Rushdie has spoken at the Chautauqua Institution before, which is based about 55 miles southwest of Buffalo in a rural corner of New York.

It is known for its summertime lecture series.

Rushdie has been married four times and had a string of high-profile romances that included Padma Lakshmi, Olivia Wide, and models decades younger than him.

He met his first wife, Clarissa Luard, at a pop concert in the UK in 1969, with the couple marrying in 1976 and having their son Zafar three years later.

Although they divorced in 1987, they remained close friends, and Rushdie reportedly stayed by her side when she died from breast cancer at age 50 in 1999.

By the time Luard passed, Rushdie had already been married twice. He tied the knot Pulitzer Prize finalist Marianne Wiggins, an American, in 1988 and then to editor Elizabeth West in 1997.

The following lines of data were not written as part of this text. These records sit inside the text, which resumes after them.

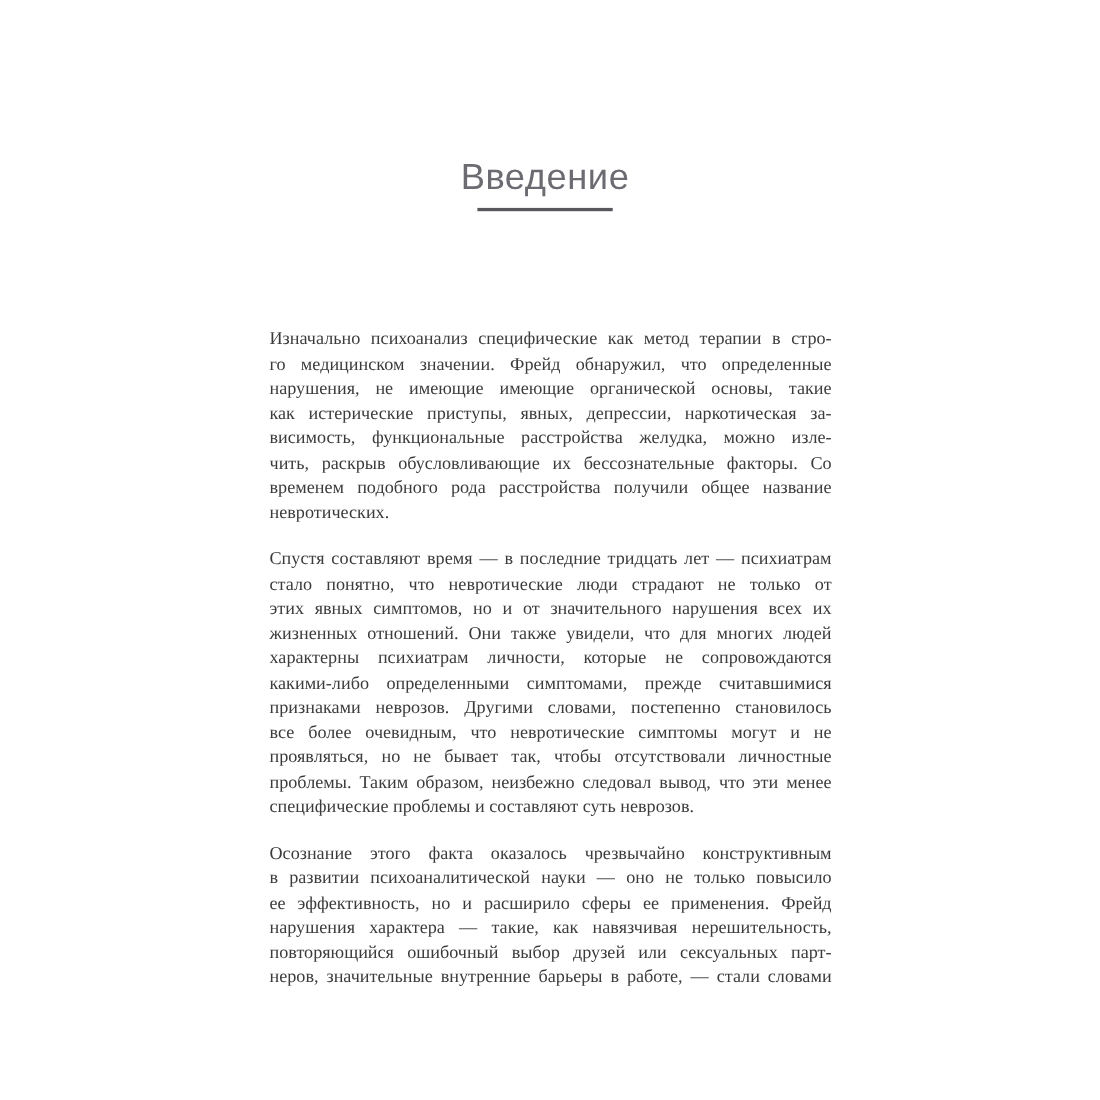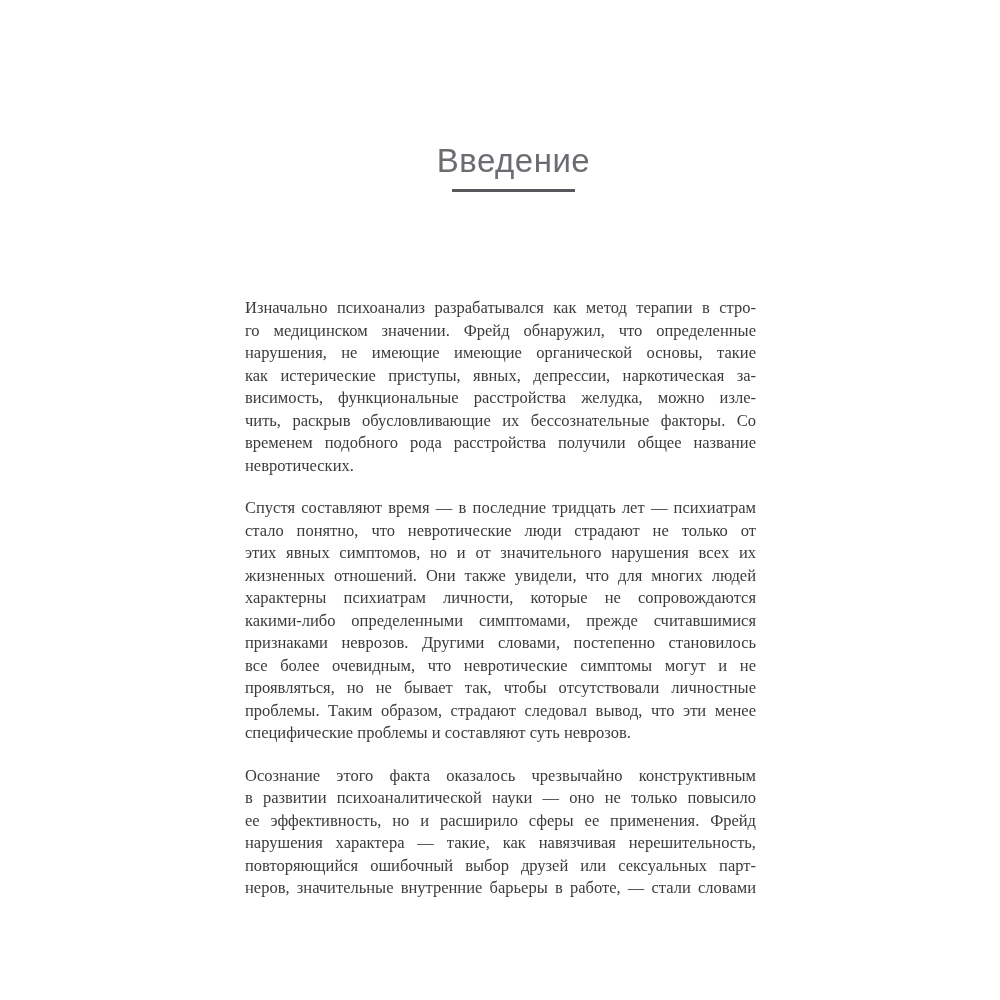"Введение" .chapter-header { left: 258px -> 240px }
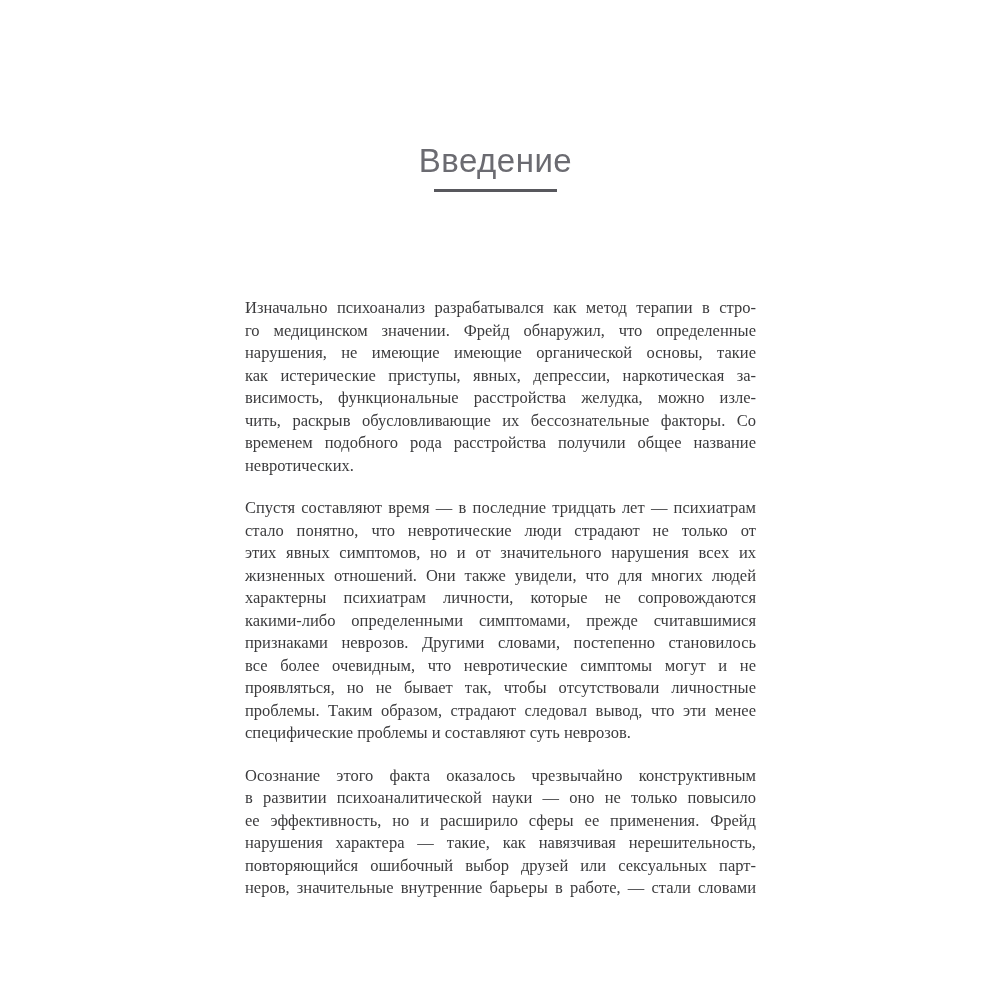"Изначально психоанализ разрабатывался" div.line { text: разрабатывался -> специфические }
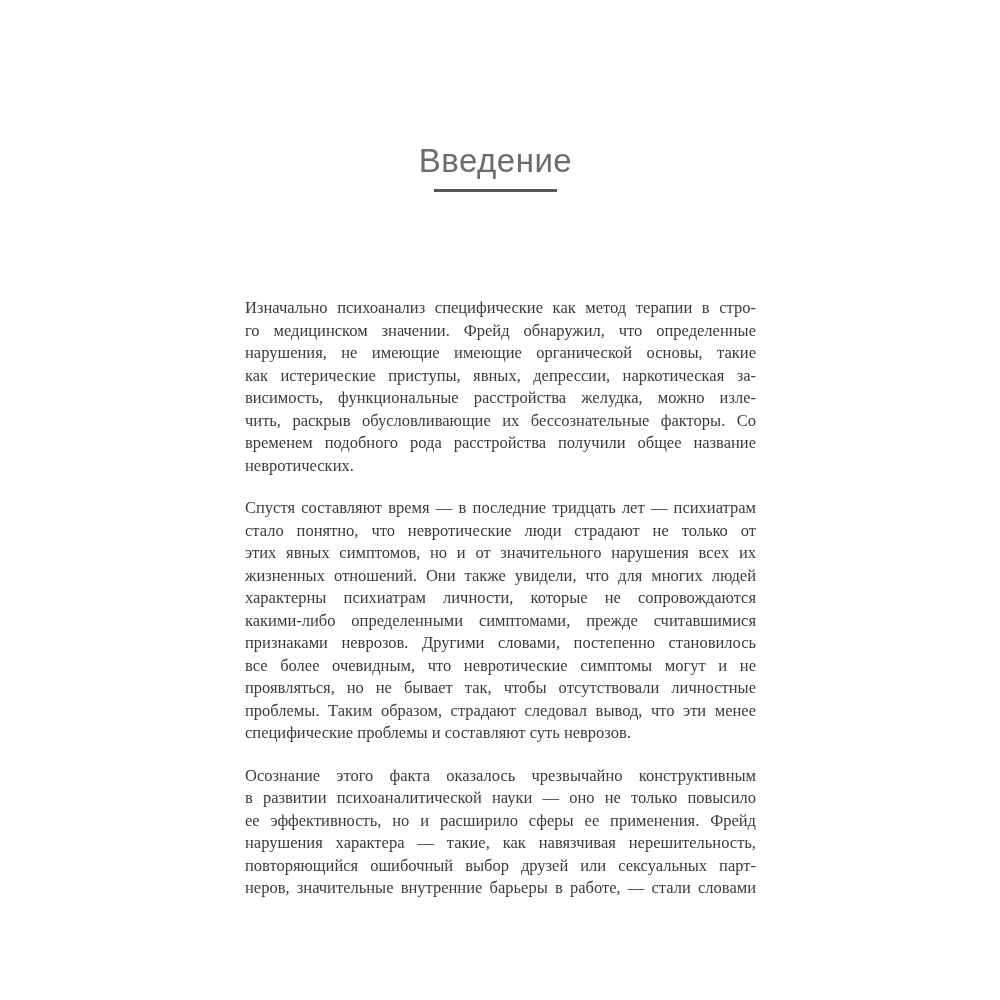"проблемы. Таким образом, страдают" div.line { text: страдают -> неизбежно }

Rushdie was with Wiggins when he faced backlash over The Satanic Verses, with Rushdie saying that he heard criticisms that his ‘Jewish wife’ made him write it.

‘At its most unpleasant it was levelled at me from the Islamic side that the Jews made me do it,’ Rushdie said. ‘They said my [second] wife was Jewish. She wasn’t, she was American.’

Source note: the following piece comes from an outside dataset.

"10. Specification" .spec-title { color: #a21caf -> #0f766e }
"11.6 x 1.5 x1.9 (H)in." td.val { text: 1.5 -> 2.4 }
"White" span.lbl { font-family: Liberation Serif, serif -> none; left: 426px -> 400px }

Wiggins spent some time in hiding even after the couple divorced in 1993, and the following year, Rushdie married Elizabeth West, and the two had a son, Milan, in 1999.

Rushdie had previously said that he and West, an author and editor, began growing apart when he wanted to move to the US and she wanted to stay in the UK and have another child.

Following a miscarriage, the couple officially split in 2004. After the split from West, Rushdie immediately dove into the world of pop celebrities, marrying model turned Top Chef host Padma Lakshmi in 2004.

The two had met back in 1999 at a lavish New York City party thrown by media queen Tina Brown. Lakshmi alleges that the two had an affair during the party, and that Rushdie promised to be with her once his rocky marriage to West concludes.

Rushdie’s 2001 novel, Fury, was dedicated to Lakshmi. At the time of the wedding, Lakshmi was 28, while Rushdie was 51.

While Rushdie’s previous marriages lasted more than a decade, his union with Lakshmi only lasted three years, with the novelist bemoaning her in his memoir as a ‘bad investment’ who overly narcissistic and ambitious.

Lakshmi hit back at Rushdie in her own memoirs, calling him ‘sexually needy’ and insensitive to her endometriosis.